*** Opening Material provided ***

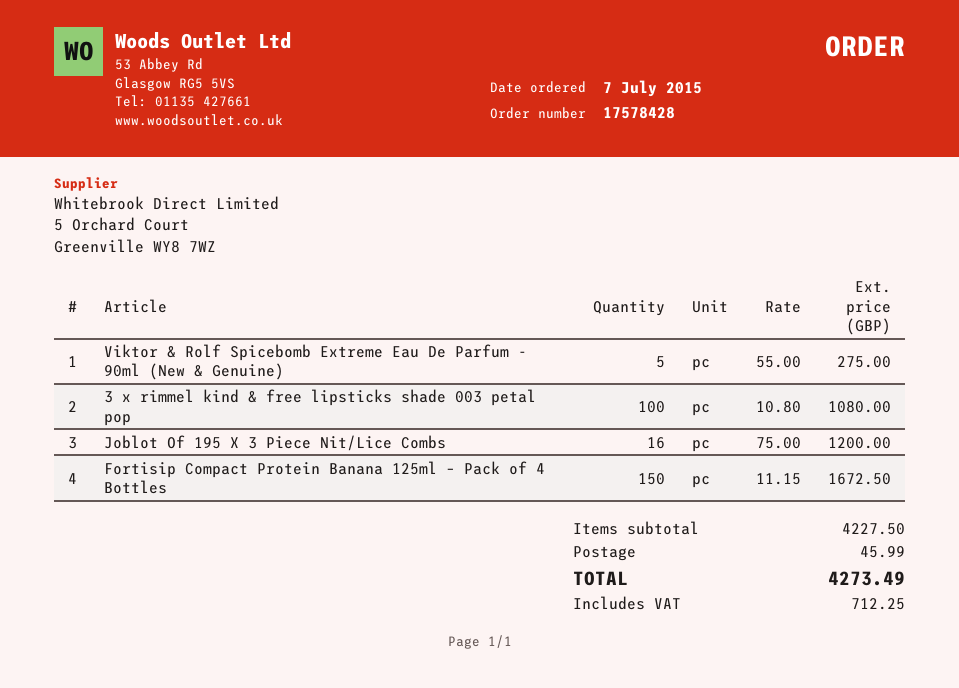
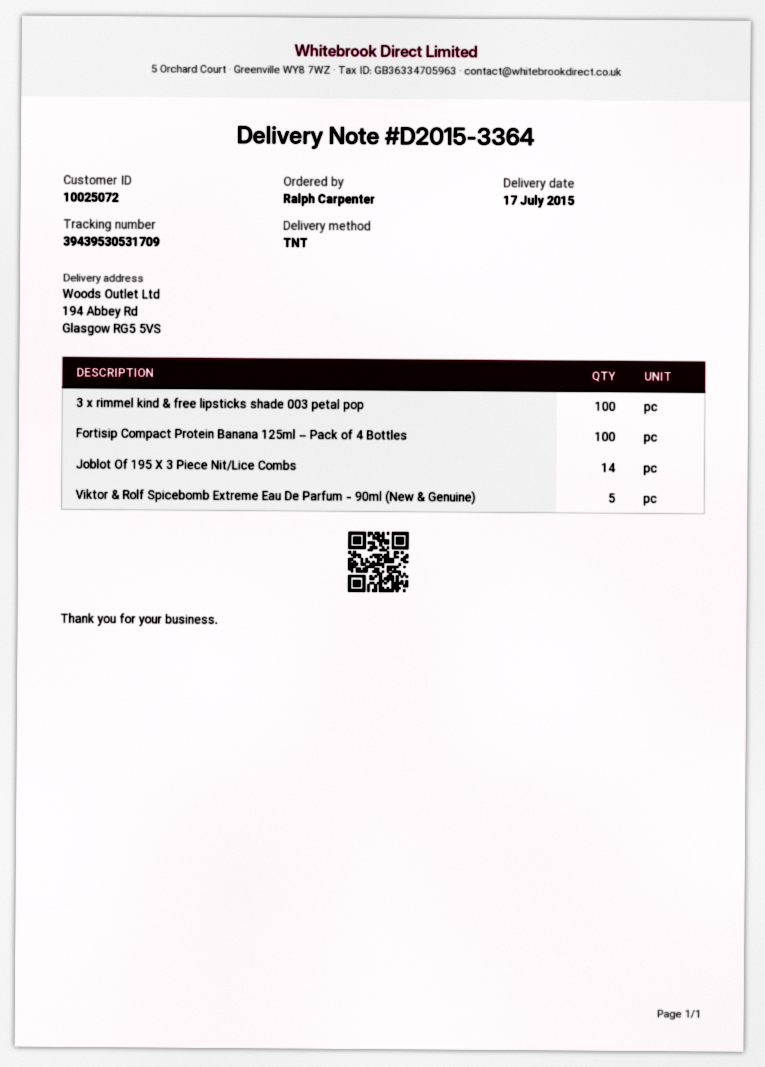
Joblot Of 195 X 3 Piece Nit/Lice Combs: 16 -> 14
Fortisip Compact Protein Banana 125ml – Pack of 4 Bottles: 150 -> 100

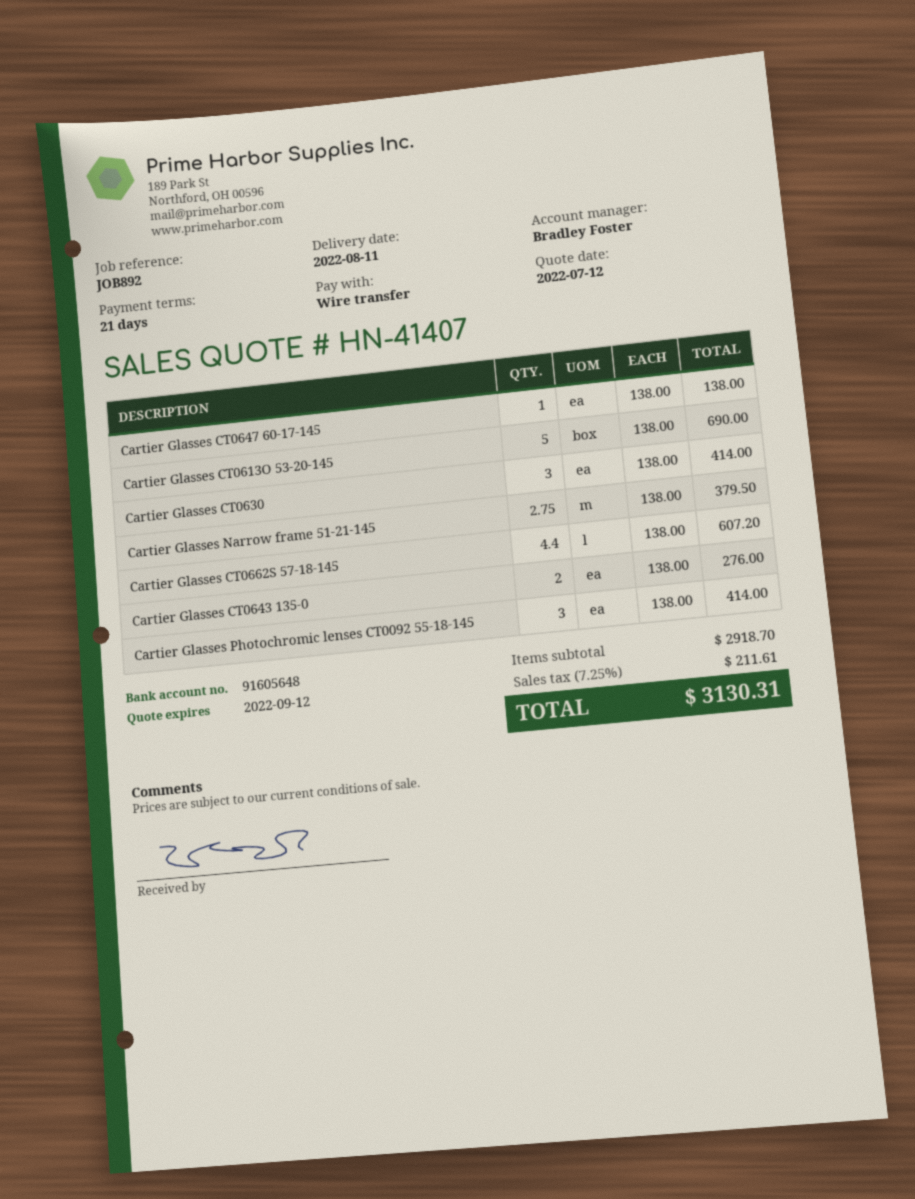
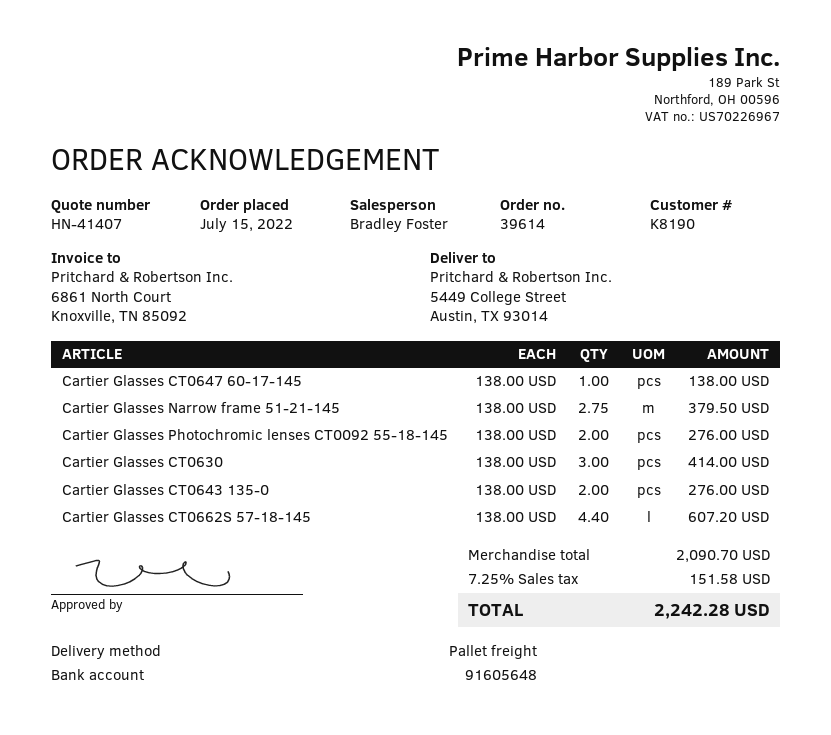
Cartier Glasses CT0613O 53-20-145: 5 x 138.00 = 690.00 -> none
Cartier Glasses Photochromic lenses CT0092 55-18-145: 3 x 138.00 = 414.00 -> 2 x 138.00 = 276.00
subtotal: 2918.70 -> 2090.70
tax: 7.25% = 211.61 -> 7.25% = 151.58
total: 3130.31 -> 2242.28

*** Closing Material provided ***

## Problem statement
Pictures in the records above are to be left out of an otherwise exact copy.

## Solution to this exercise
Joblot Of 195 X 3 Piece Nit/Lice Combs: 16 -> 14
Fortisip Compact Protein Banana 125ml – Pack of 4 Bottles: 150 -> 100

Cartier Glasses CT0613O 53-20-145: 5 x 138.00 = 690.00 -> none
Cartier Glasses Photochromic lenses CT0092 55-18-145: 3 x 138.00 = 414.00 -> 2 x 138.00 = 276.00
subtotal: 2918.70 -> 2090.70
tax: 7.25% = 211.61 -> 7.25% = 151.58
total: 3130.31 -> 2242.28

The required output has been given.